When we are under the pump for too long, our brain tends to focus on the negative of everything. Our response to this is to keep busy and as a result the pressure becomes worse. One of the first 'human' things to go is eye contact, we don't want to look at other people. The second thing to happen is that we isolate ourselves from those around us to protect ourselves.
Another 'human' act we dispense with is our smile. Apart from the fact that our brain tells us that there isn't much to smile about, all of our energy is focussed on survival. Essentially we shut off and shut down. We do the very things that make it worse for us. I often tell people to do the opposite of what your brain tells you when you are under pressure.

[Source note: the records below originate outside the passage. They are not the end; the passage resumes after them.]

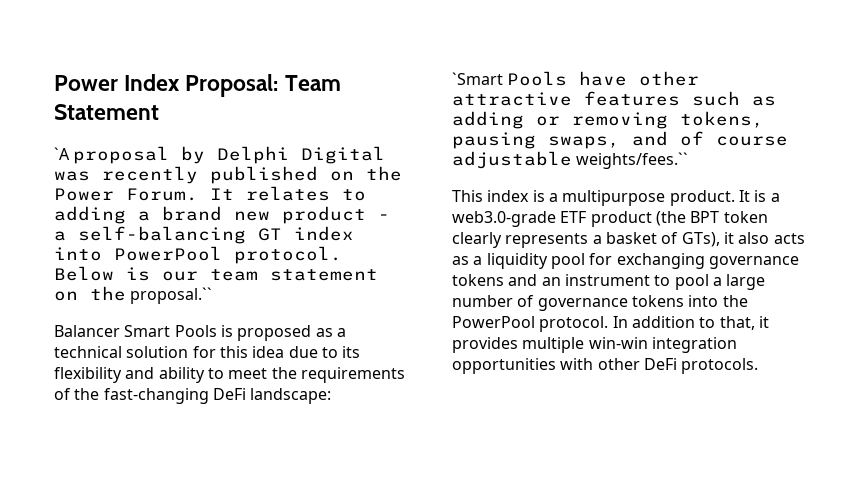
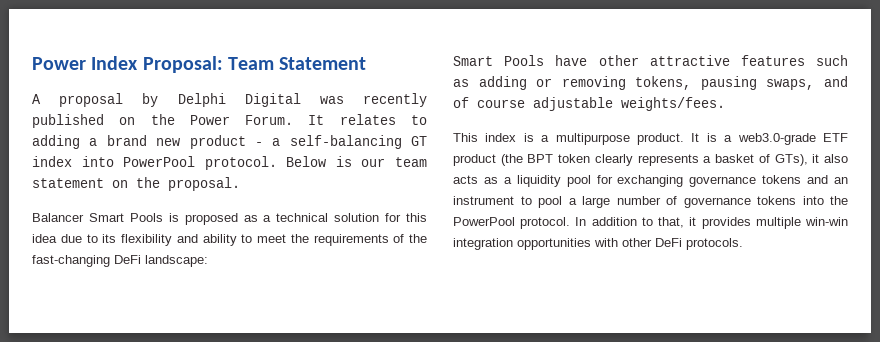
- `A proposal by Delphi Digital was recently published on the Power Forum.
+ A proposal by Delphi Digital was recently published on the Power Forum.
- Below is our team statement on the proposal.``
+ Below is our team statement on the proposal.
- `Smart Pools have other attractive features such as adding or removing tokens, pausing swaps, and of course adjustable weights/fees.``
+ Smart Pools have other attractive features such as adding or removing tokens, pausing swaps, and of course adjustable weights/fees.

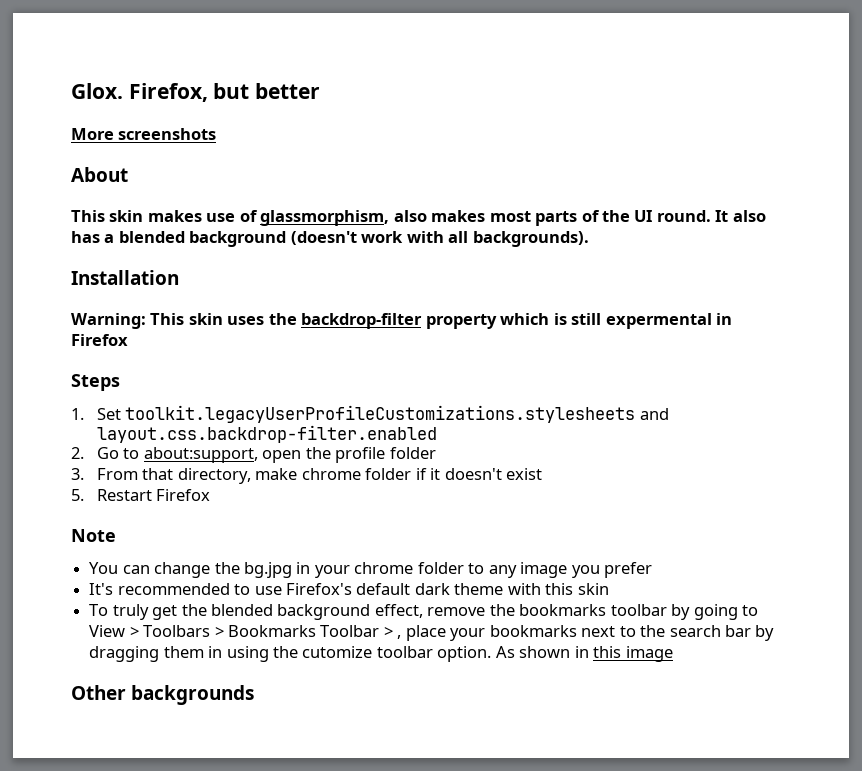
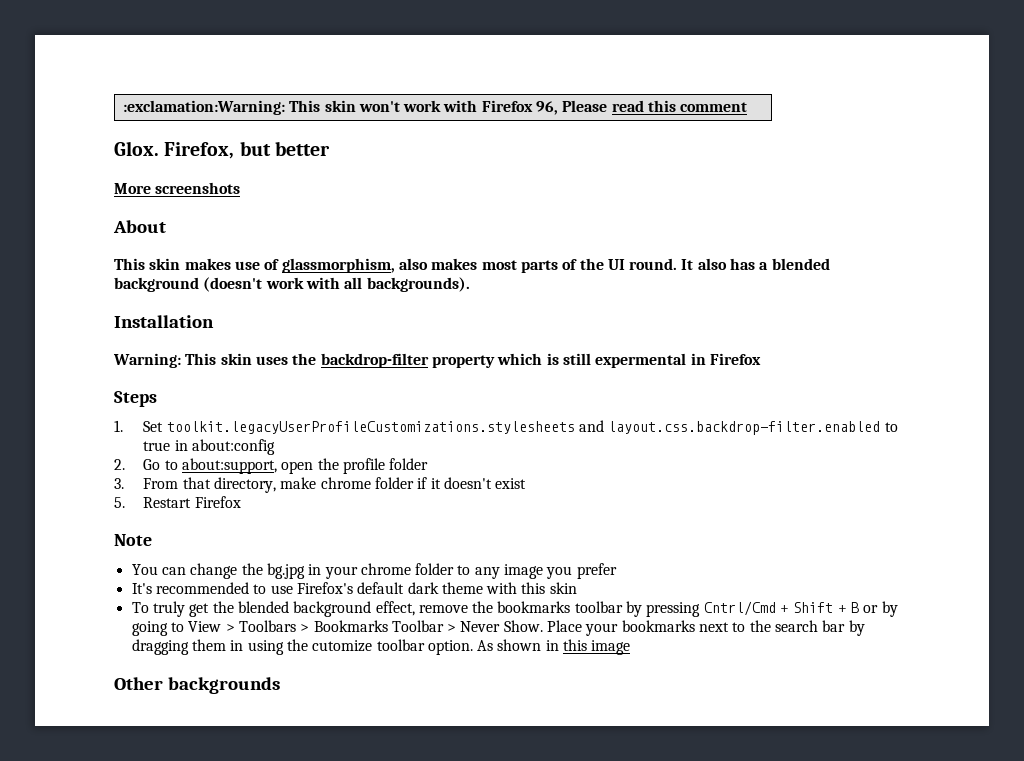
+ :exclamation:Warning: This skin won't work with Firefox 96, Please read this comment
- 1. Set toolkit.legacyUserProfileCustomizations.stylesheets and layout.css.backdrop-filter.enabled
+ 1. Set toolkit.legacyUserProfileCustomizations.stylesheets and layout.css.backdrop-filter.enabled to true in about:config
- To truly get the blended background effect, remove the bookmarks toolbar by going to View > Toolbars > Bookmarks Toolbar > , place your bookmarks next to the search bar by dragging them in using the cutomize toolbar option.
+ To truly get the blended background effect, remove the bookmarks toolbar by pressing Cntrl/Cmd + Shift + B or by going to View > Toolbars > Bookmarks Toolbar > Never Show. Place your bookmarks next to the search bar by dragging them in using the cutomize toolbar option.

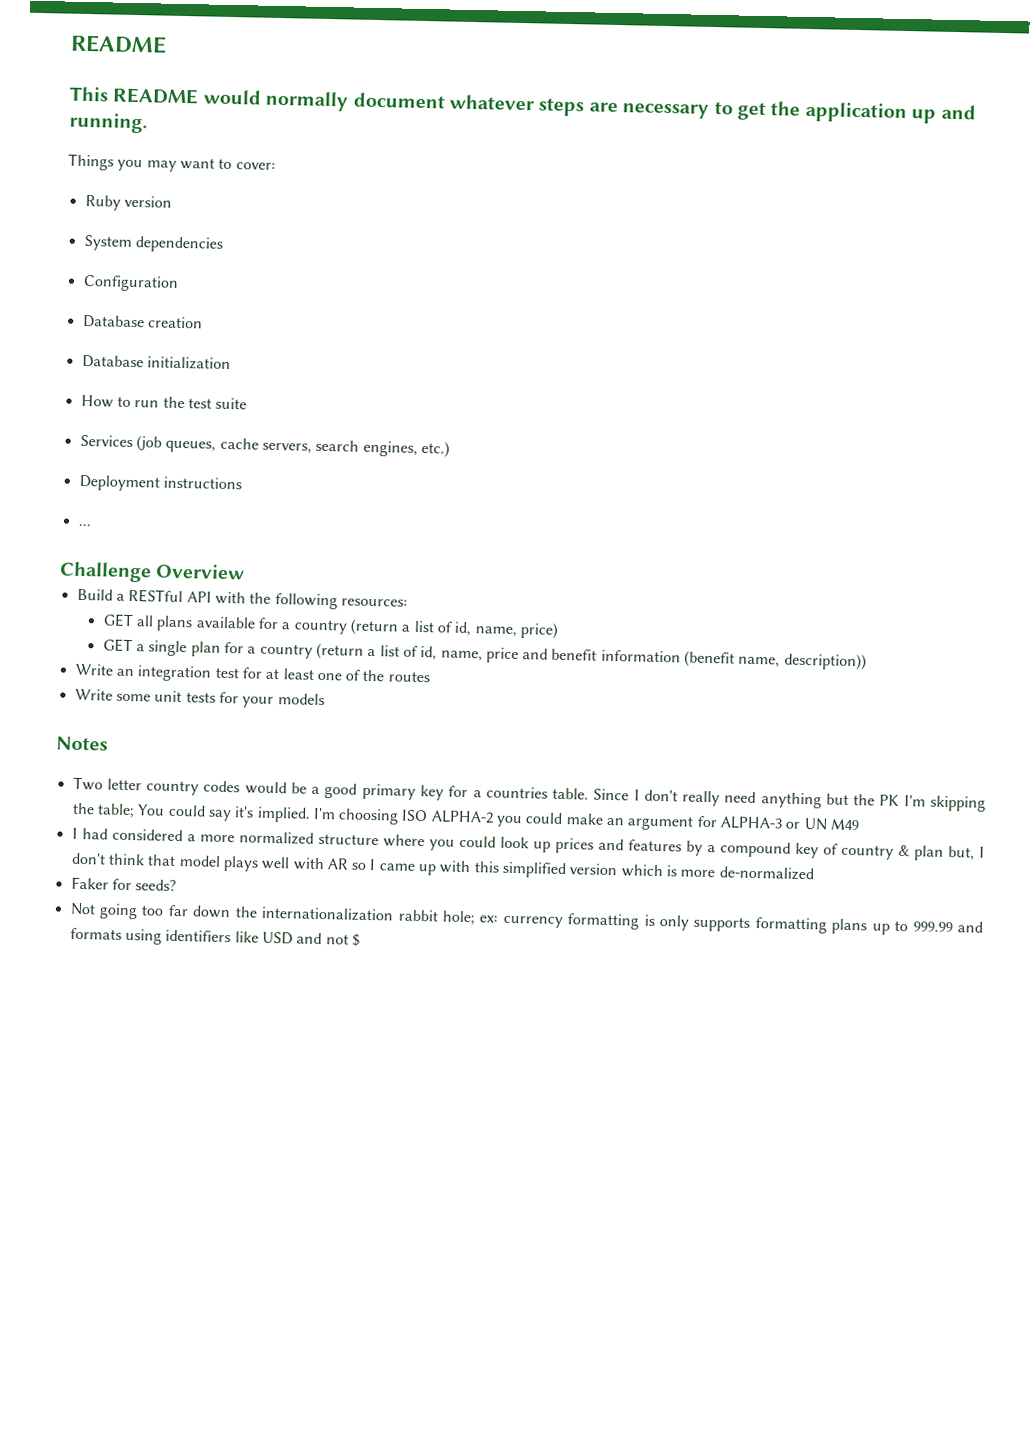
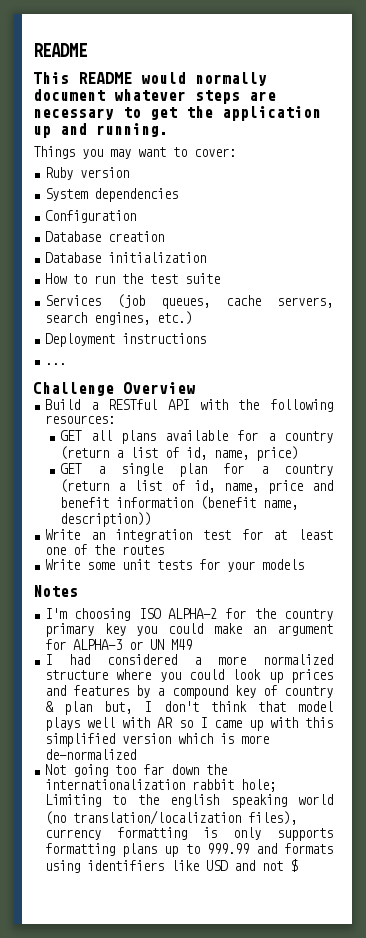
- Two letter country codes would be a good primary key for a countries table. Since I don't really need anything but the PK I'm skipping the table; You could say it's implied. I'm choosing ISO ALPHA-2 you could make an argument for ALPHA-3 or UN M49
+ I'm choosing ISO ALPHA-2 for the country primary key you could make an argument for ALPHA-3 or UN M49
- Faker for seeds?
- Not going too far down the internationalization rabbit hole; ex: currency formatting is only supports formatting plans up to 999.99 and formats using identifiers like USD and not $
+ Not going too far down the internationalization rabbit hole; Limiting to the english speaking world (no translation/localization files), currency formatting is only supports formatting plans up to 999.99 and formats using identifiers like USD and not $

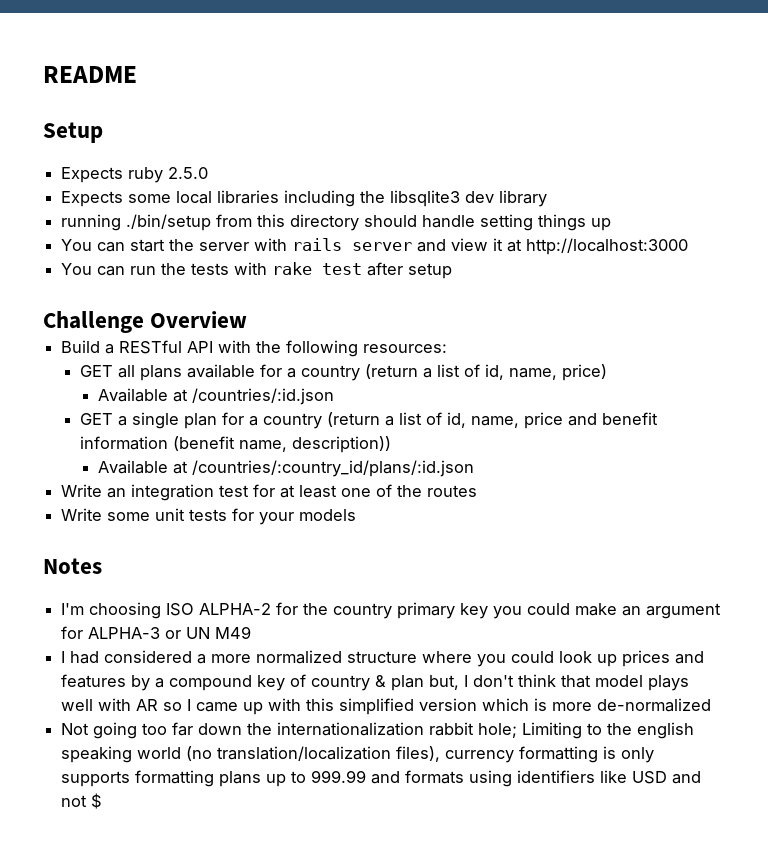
- This README would normally document whatever steps are necessary to get the application up and running.
- Things you may want to cover:
- Ruby version
- System dependencies
- Configuration
- Database creation
- Database initialization
- How to run the test suite
- Services (job queues, cache servers, search engines, etc.)
- Deployment instructions
- ...
+ Setup
+ Expects ruby 2.5.0
+ Expects some local libraries including the libsqlite3 dev library
+ running ./bin/setup from this directory should handle setting things up
+ You can start the server with rails server and view it at http://localhost:3000
+ You can run the tests with rake test after setup
+ Available at /countries/:id.json
+ Available at /countries/:country_id/plans/:id.json

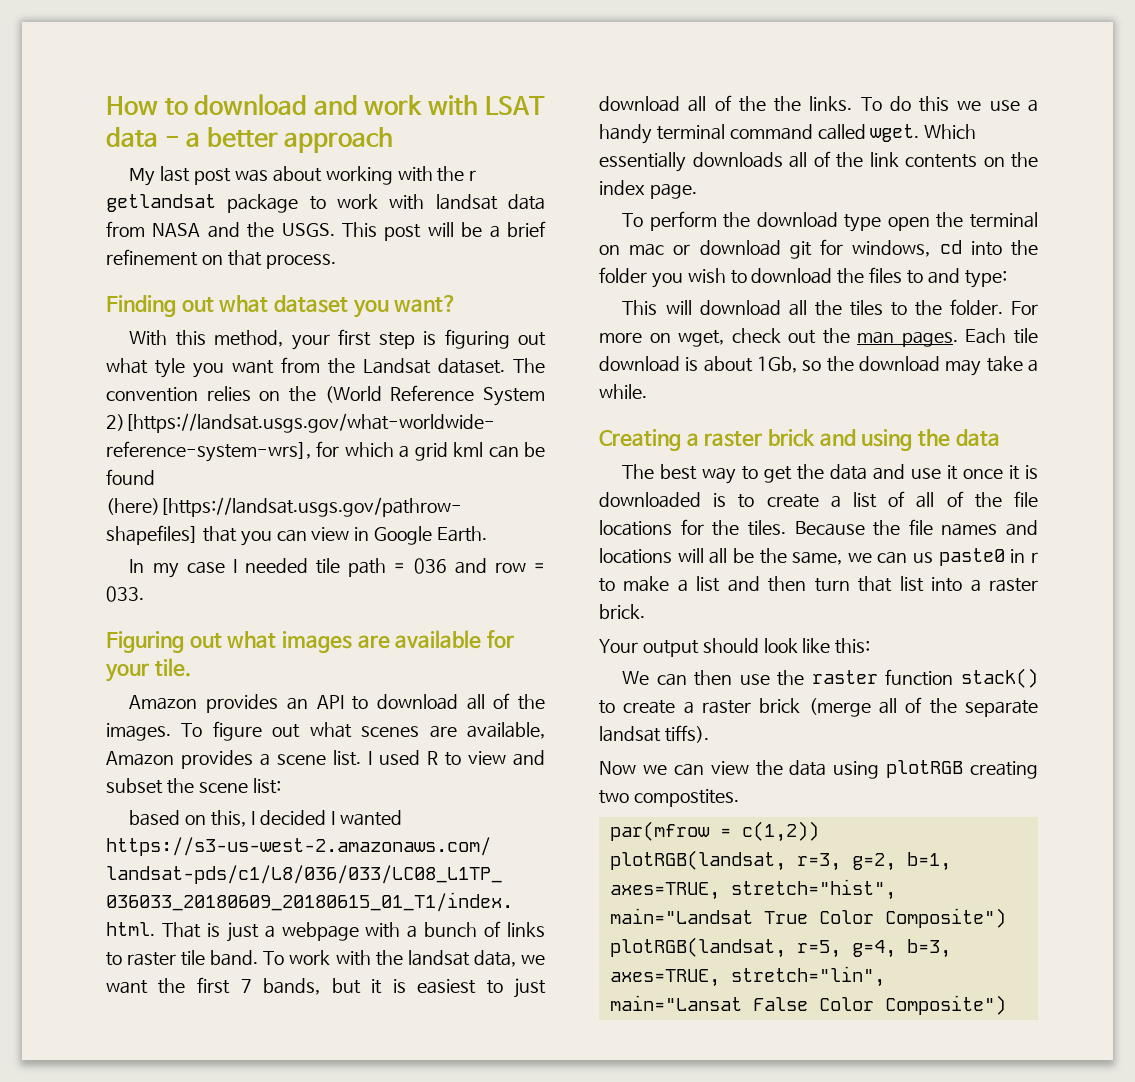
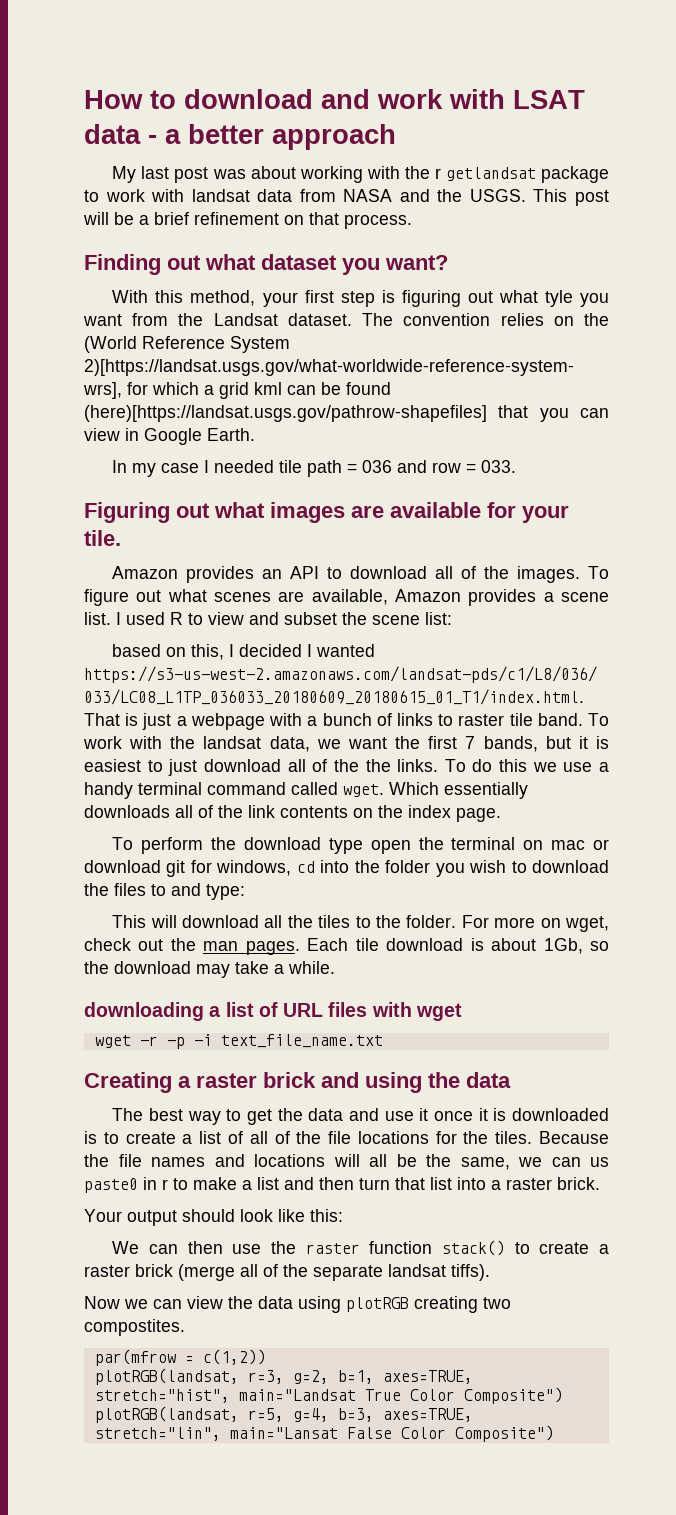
+ downloading a list of URL files with wget
+ wget -r -p -i text_file_name.txt

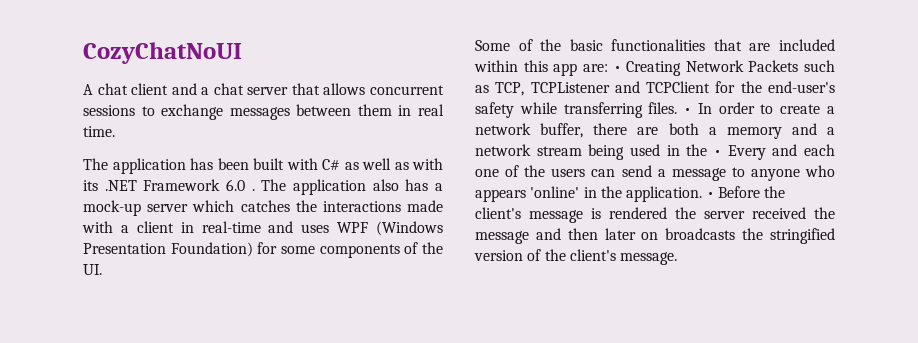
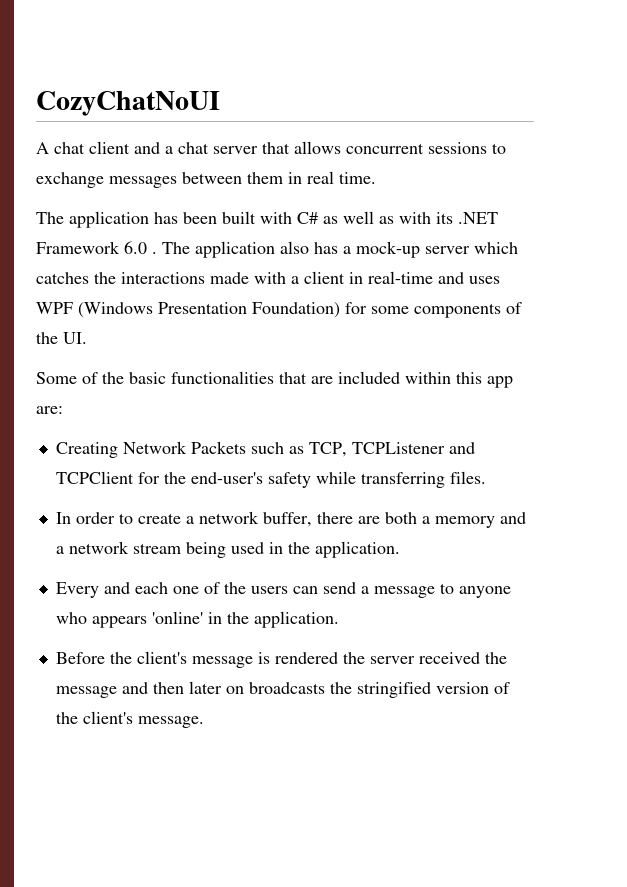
- Some of the basic functionalities that are included within this app are: • Creating Network Packets such as TCP, TCPListener and TCPClient for the end-user's safety while transferring files. • In order to create a network buffer, there are both a memory and a network stream being used in the • Every and each one of the users can send a message to anyone who appears 'online' in the application. • Before the client's message is rendered the server received the message and then later on broadcasts the stringified version of the client's message.
+ Some of the basic functionalities that are included within this app are:
+ Creating Network Packets such as TCP, TCPListener and TCPClient for the end-user's safety while transferring files.
+ In order to create a network buffer, there are both a memory and a network stream being used in the application.
+ Every and each one of the users can send a message to anyone who appears 'online' in the application.
+ Before the client's message is rendered the server received the message and then later on broadcasts the stringified version of the client's message.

Let's talk about smiling, why is it so beneficial to our well-being?
Smiling releases neuropeptides which are tiny molecules that allow our neurons (brain bits) to communicate. They send messages to our entire body when we feel emotions such as happy, sad, angry, depressed, and excited. Additionally, the 'feel good' neurotransmitters of dopamine, endorphins and serotonin are released when we smile.
The immediate benefit not only relaxes us, it can lower our heart rate and blood pressure, act as a natural pain reliever, and serves as a quick anti-depressant. (Before you get too excited, those who are on anti-depressants should continue with them).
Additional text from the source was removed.